> **DATA UNDER STUDY**
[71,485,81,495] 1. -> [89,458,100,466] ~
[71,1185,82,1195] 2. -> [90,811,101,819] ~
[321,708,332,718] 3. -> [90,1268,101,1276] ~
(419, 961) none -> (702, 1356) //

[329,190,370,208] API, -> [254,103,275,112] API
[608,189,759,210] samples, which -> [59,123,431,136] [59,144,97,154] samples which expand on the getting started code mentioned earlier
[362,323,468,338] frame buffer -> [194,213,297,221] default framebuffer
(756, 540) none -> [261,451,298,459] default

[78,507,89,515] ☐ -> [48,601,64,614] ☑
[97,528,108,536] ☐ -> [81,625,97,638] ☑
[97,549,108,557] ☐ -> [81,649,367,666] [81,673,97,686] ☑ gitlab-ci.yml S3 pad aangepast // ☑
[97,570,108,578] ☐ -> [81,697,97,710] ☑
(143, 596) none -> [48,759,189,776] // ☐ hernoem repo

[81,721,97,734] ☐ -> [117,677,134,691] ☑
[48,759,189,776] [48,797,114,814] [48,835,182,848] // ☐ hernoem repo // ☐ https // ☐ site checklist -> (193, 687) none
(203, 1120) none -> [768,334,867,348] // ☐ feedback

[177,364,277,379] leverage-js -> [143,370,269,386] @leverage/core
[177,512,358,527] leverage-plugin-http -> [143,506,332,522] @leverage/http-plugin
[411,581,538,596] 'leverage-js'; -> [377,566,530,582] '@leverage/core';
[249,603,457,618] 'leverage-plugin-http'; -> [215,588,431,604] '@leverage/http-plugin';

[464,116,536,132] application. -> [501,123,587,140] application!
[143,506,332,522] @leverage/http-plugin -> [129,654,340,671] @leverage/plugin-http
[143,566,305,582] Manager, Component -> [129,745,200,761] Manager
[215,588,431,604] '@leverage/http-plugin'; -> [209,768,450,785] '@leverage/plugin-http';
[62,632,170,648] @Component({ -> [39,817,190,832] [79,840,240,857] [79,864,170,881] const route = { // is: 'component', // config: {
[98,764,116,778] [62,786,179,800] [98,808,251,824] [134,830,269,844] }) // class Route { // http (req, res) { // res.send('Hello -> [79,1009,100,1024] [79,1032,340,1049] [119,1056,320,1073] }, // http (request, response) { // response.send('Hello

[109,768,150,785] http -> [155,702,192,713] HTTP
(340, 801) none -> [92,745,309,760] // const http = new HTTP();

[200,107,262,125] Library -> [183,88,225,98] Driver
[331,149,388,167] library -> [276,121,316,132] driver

> **TASK BRIEF**
The string "none" appears on some lines of the data; count those lines and report only how many there are.

> **YOUR RESPONSE**
6